• _EXERCISE_
Write out exactly the lines of the entries below from the one holding "<th>21.03.</th>" to the one holding "white-space: nowrap;", inclusive, and leave out all other lines.

• _RECORDS TO PROCESS_
--- START ---

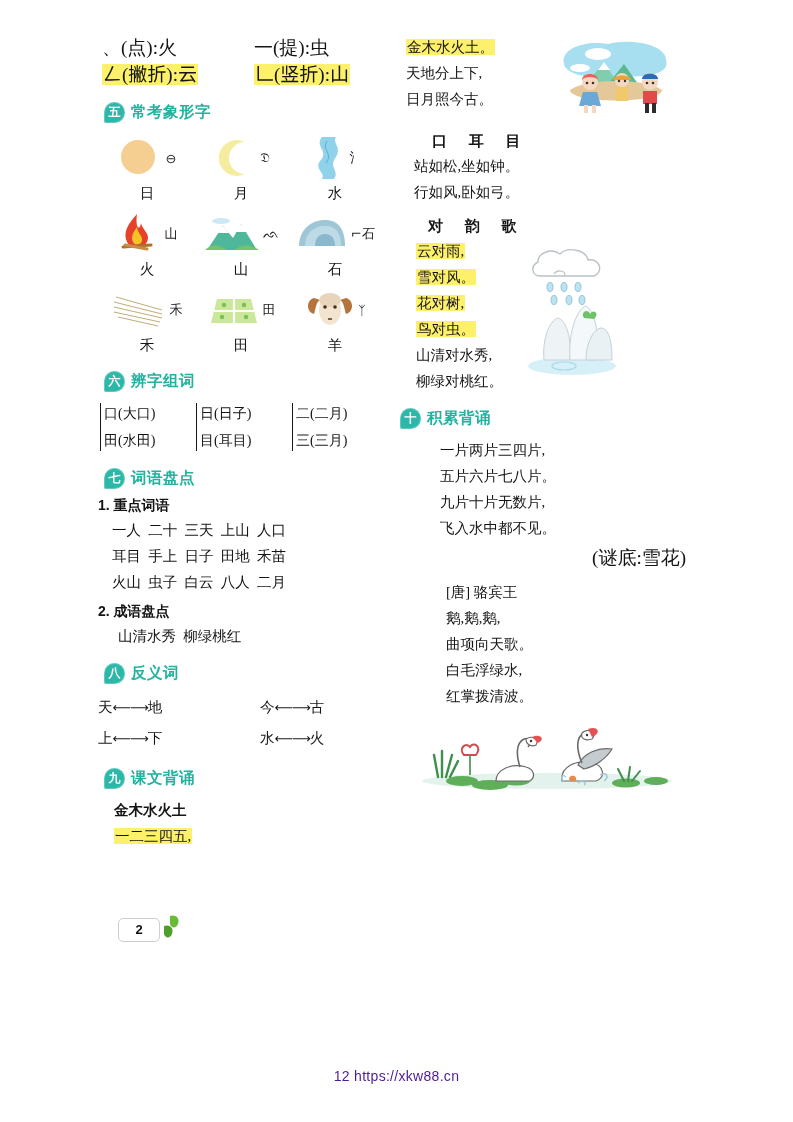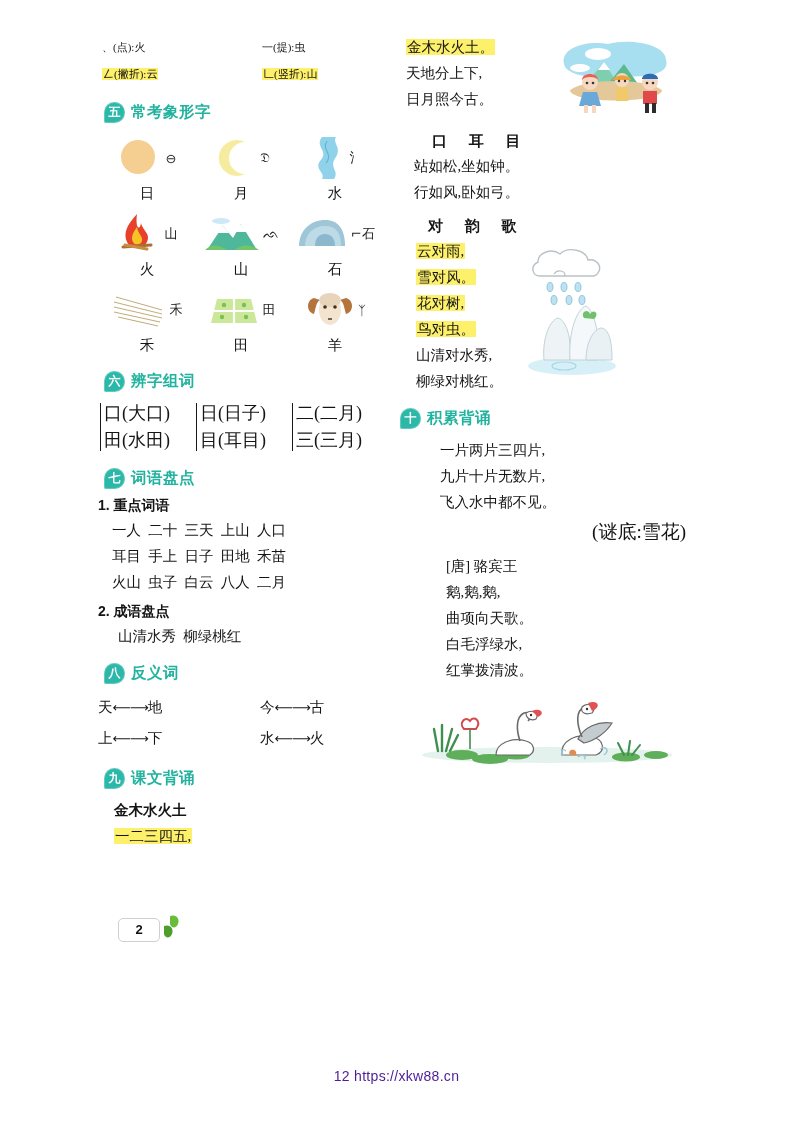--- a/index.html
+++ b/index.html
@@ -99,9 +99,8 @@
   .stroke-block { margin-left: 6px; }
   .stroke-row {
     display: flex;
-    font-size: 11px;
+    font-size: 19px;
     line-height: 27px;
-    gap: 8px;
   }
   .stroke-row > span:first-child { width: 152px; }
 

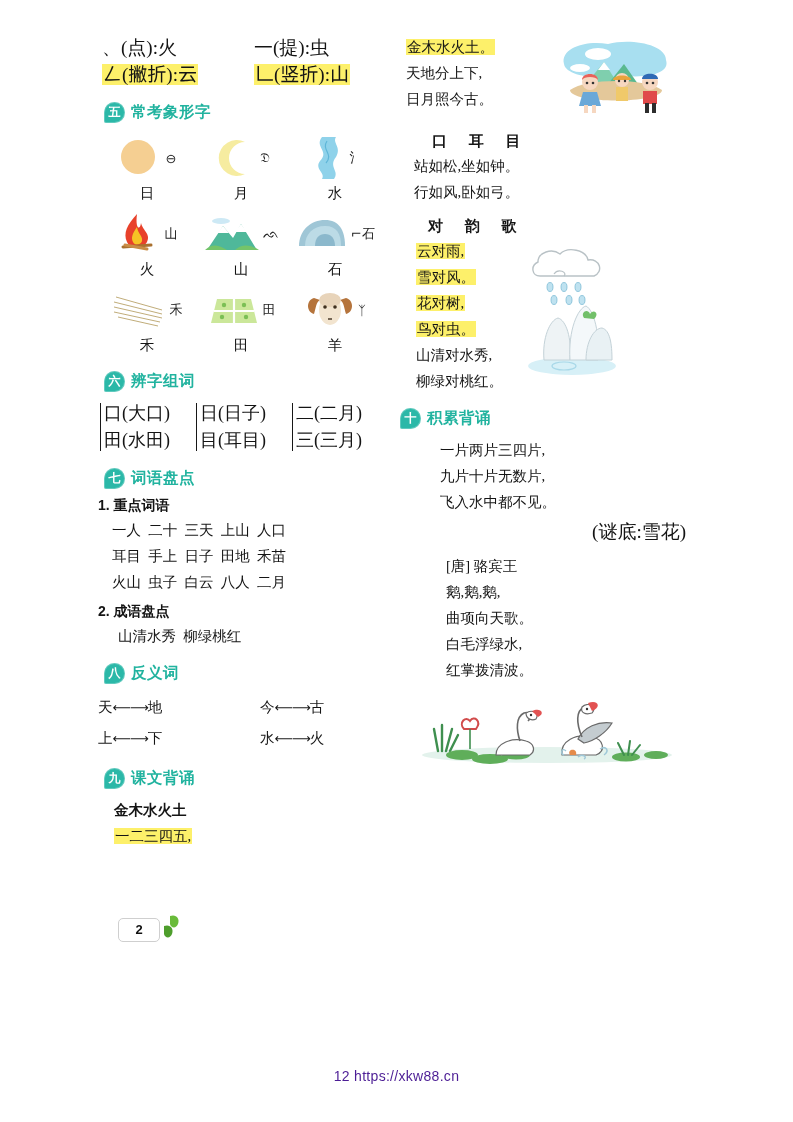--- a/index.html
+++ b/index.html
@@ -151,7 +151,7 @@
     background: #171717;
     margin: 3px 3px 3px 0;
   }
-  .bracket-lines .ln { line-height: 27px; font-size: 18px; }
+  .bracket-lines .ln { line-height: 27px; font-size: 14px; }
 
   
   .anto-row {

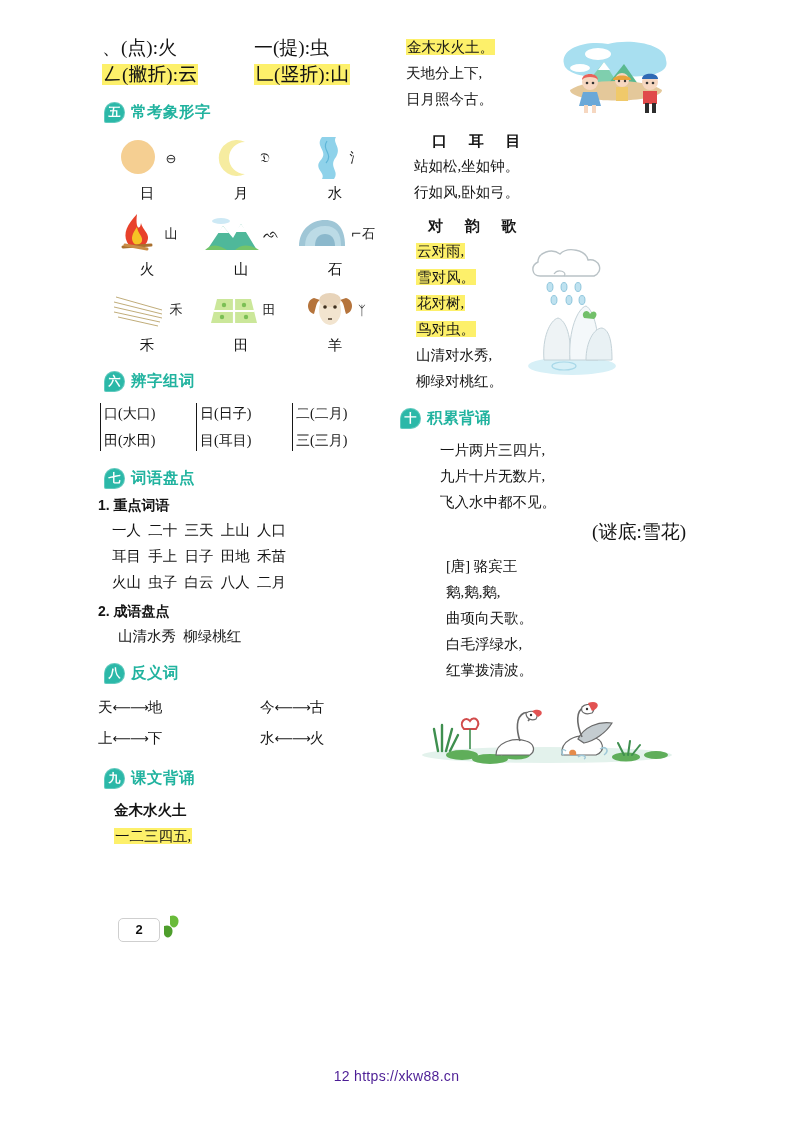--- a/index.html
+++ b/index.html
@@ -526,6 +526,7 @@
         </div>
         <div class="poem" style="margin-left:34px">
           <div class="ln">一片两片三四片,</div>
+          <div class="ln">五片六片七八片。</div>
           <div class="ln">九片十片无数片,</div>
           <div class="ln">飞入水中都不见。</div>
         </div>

--- END ---
--- START ---

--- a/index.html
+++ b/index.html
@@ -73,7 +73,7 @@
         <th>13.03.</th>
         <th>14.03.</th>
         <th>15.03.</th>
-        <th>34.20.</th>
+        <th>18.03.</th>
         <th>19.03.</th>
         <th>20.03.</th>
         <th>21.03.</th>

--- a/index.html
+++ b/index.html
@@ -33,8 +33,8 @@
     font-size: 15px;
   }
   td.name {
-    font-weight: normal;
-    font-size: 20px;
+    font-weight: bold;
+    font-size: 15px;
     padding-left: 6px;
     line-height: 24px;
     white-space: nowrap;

--- END ---

• _ANSWER AREA_
         <th>21.03.</th>

--- a/index.html
+++ b/index.html
@@ -33,8 +33,8 @@
     font-size: 15px;
   }
   td.name {
-    font-weight: normal;
-    font-size: 20px;
+    font-weight: bold;
+    font-size: 15px;
     padding-left: 6px;
     line-height: 24px;
     white-space: nowrap;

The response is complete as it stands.